§ **WORK REQUEST**
The answer is a number and nothing else: the count of lines in these entries containing the word "hidden".

Screenshot and code edit data:
-- Opening Marker --

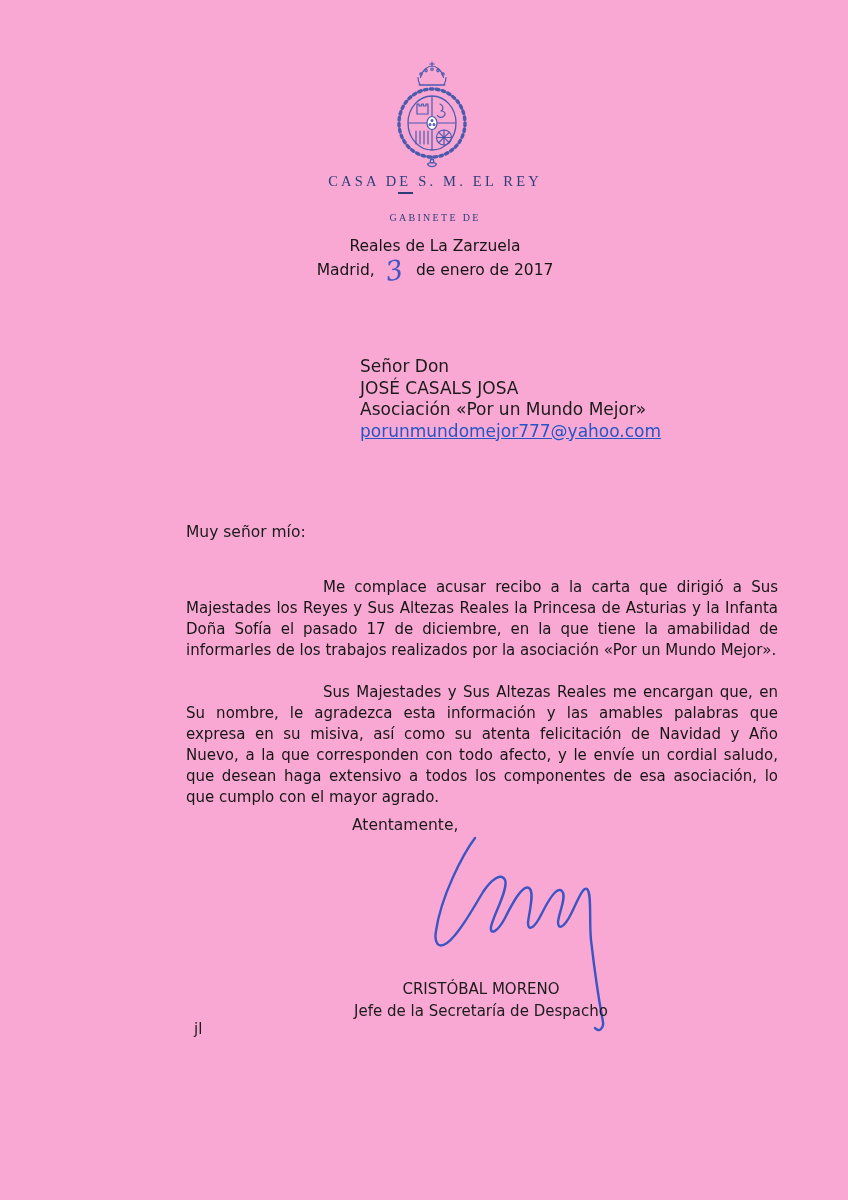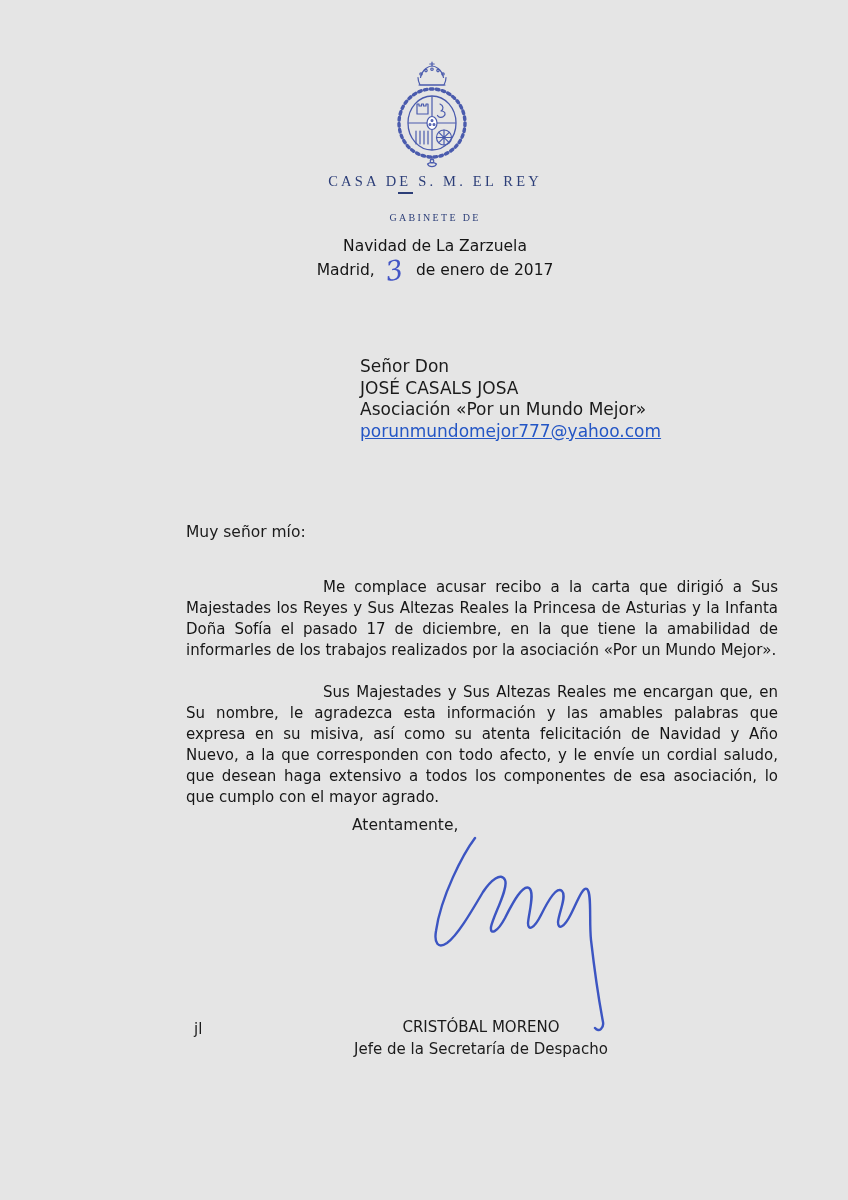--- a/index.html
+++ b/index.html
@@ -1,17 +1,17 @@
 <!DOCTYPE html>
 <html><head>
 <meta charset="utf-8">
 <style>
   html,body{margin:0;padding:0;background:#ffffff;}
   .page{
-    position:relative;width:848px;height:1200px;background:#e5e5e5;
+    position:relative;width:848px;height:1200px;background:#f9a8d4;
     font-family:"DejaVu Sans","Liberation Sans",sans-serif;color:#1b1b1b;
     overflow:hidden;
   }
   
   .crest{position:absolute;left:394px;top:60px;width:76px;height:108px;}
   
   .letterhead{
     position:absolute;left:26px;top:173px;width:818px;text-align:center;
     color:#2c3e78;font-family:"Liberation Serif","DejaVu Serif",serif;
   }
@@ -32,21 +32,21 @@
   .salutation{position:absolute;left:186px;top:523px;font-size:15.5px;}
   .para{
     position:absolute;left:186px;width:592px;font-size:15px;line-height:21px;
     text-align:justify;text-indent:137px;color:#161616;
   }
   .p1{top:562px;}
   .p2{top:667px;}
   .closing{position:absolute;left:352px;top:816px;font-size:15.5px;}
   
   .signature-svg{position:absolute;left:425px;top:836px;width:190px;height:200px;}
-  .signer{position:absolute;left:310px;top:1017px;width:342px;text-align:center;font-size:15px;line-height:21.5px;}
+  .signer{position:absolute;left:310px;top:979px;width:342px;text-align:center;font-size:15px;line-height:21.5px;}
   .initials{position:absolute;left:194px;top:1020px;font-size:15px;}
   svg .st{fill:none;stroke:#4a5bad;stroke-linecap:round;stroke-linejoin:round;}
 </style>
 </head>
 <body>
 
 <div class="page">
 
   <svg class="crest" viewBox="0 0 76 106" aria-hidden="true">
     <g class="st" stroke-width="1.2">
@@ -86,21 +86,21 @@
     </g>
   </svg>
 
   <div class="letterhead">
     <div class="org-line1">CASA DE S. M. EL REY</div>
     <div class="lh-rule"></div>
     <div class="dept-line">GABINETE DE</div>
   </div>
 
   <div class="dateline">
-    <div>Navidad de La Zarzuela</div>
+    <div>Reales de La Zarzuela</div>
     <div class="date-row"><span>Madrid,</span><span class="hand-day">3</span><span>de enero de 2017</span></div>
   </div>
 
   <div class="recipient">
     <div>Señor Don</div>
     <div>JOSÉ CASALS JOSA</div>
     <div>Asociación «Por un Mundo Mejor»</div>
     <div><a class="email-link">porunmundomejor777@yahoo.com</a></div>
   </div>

-- Closing Marker --

§ **ANSWER FOR THE TASK**
2